The growing corporate department focuses on small to medium-sized enterprises from various sectors. “We can offer clients City expertise without being a corporate machine, churning them in and out,” claimed one source. Work tends to ebb and flow, but at busy times trainees can expect a more traditional corporate workload, with longer hours and extremely fast turnarounds. Clients include finnCap, Progressive Digital Media and nano-coatings technology company p2i.
When it comes to the property seat, charity clients have a very different focus to for-profit organisations, which “is really interesting. Sometimes they have a lot of supporters and you have to handle their emotional attachment to a property.” The same goes for the employment seat, where trainees work on quirky matters such as the status of volunteers, religious beliefs and cross-border issues. Trainees in this department draft letters of advice and witness statements, attend tribunals and take on their own advocacy. In every seat the consensus among BWB’s appreciative trainees is that “you are always closely supervised, but allowed to really run with things and take the lead.”
Lording it up
“We are a City firm: we belong in the City. But we’re not commercially mad and there’s no pound-of-flesh-seeking.” Trainees only very rarely stay in the office past 8pm. Furthermore, “we are treated well and respected. Partners don’t bark orders at you: it is much more collaborative than that.” This attitude is epitomised by BWB’s founder and Lib Dem peer, the “generally banterful” Andrew Phillips. He pops into the office every week to say hello and has even been known to give trainees and paralegals a tour of the House of Lords.

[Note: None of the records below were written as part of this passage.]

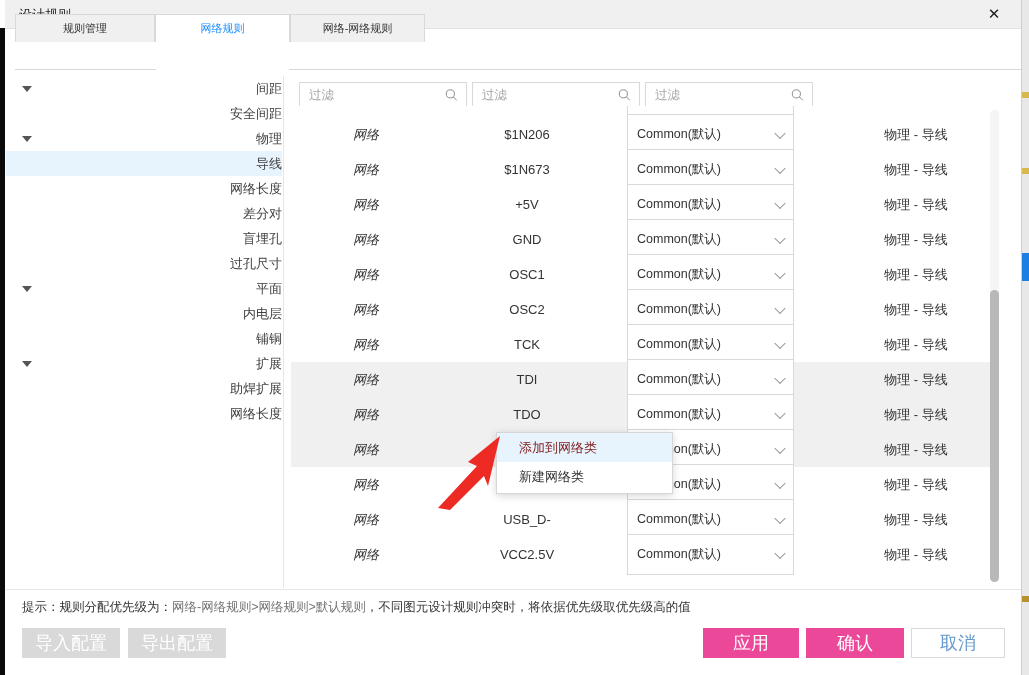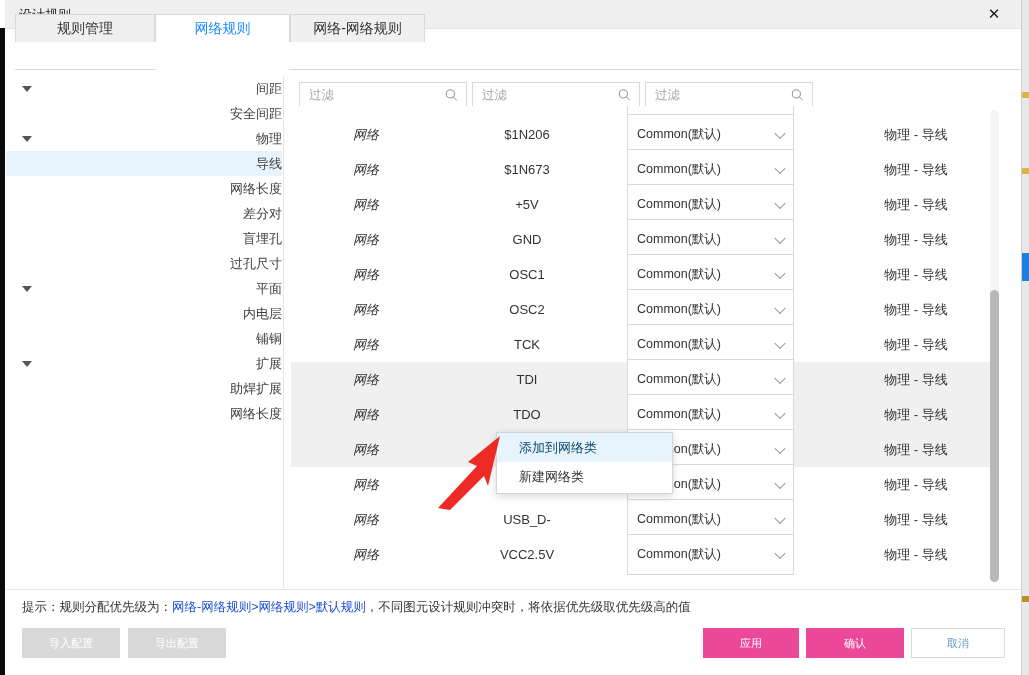"规则管理" .tab { font-size: 14px -> 11px }
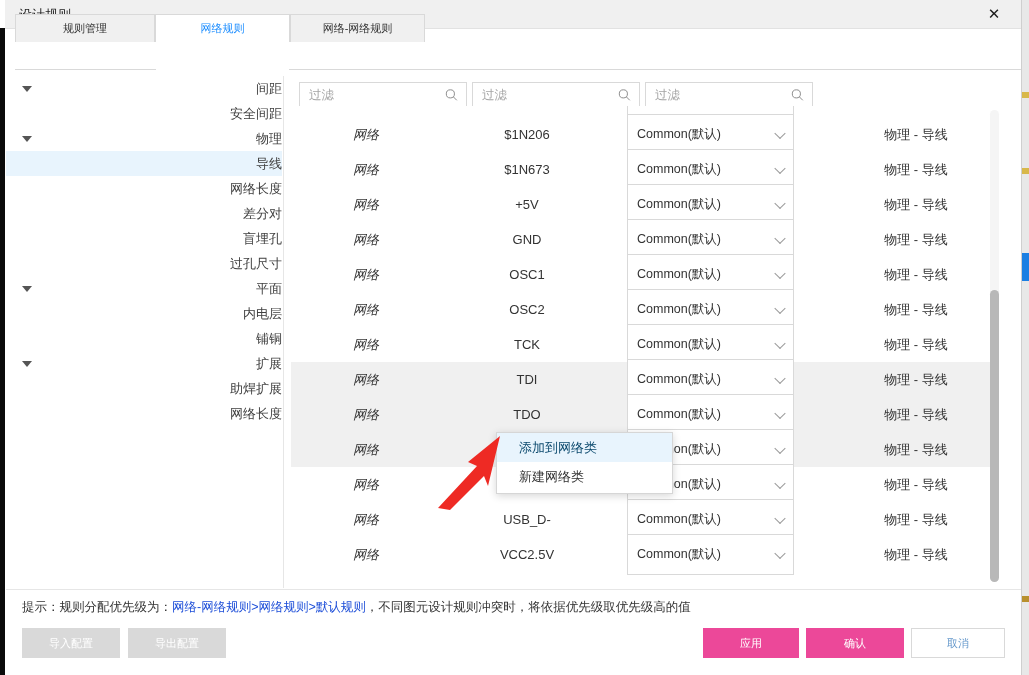"添加到网络类" .ctx-item.hl { color: #0c4a6e -> #7f1d1d }
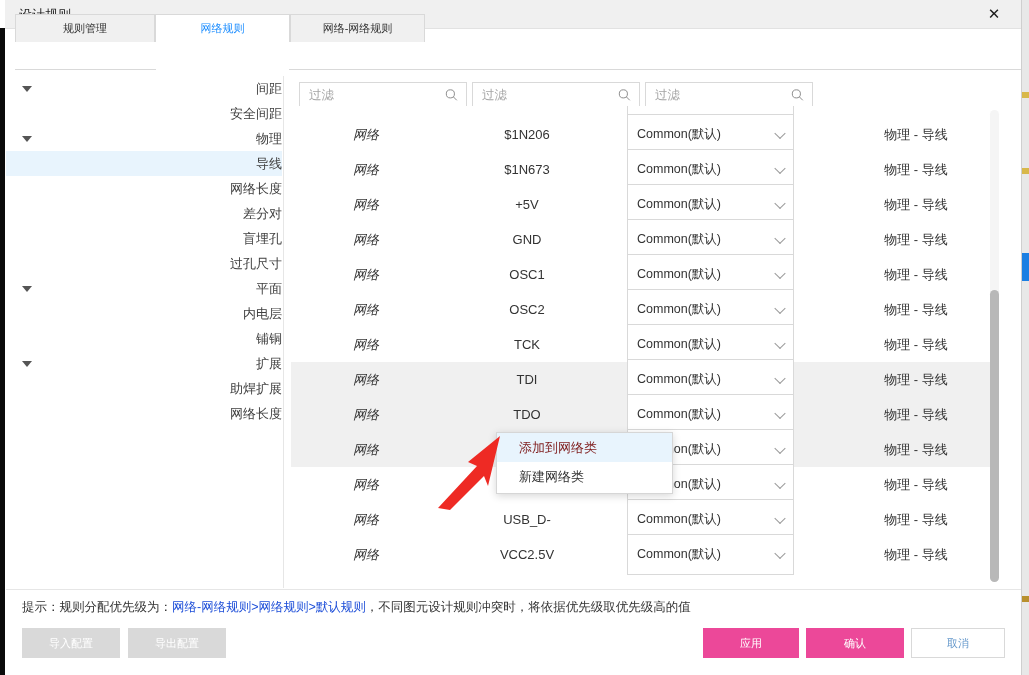"网络-网络规则>网络规则>默认规则" .hint .red { color: #1d4ed8 -> #737373 }
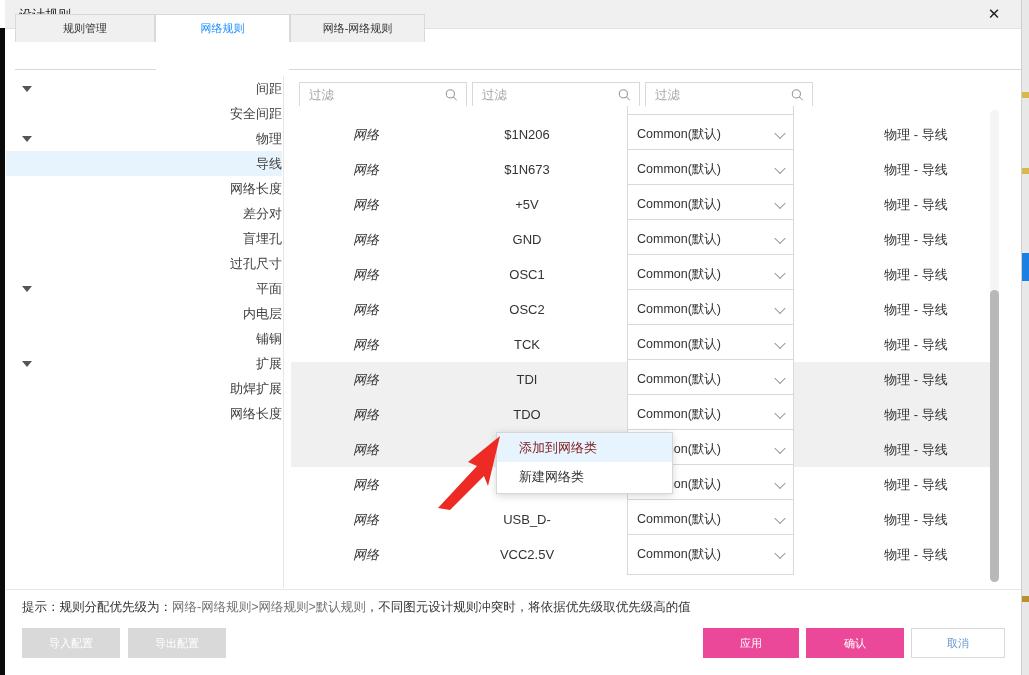"导入配置" .btn { font-size: 11px -> 18px }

People tend to congregate in the Wine Tun, the pub underneath the “sophisticated but understated” offices, on Friday evenings. A social committee also organises more structured events, including the annual summer ‘away day’, which bizarrely always features a boat trip and a steel band: “We have no idea where that tradition came from.”
And finally...
The run up to qualification is structured and transparent, and BWB has a pretty good record for retaining its trainees. In 2011, three of four qualifiers took up jobs at the firm.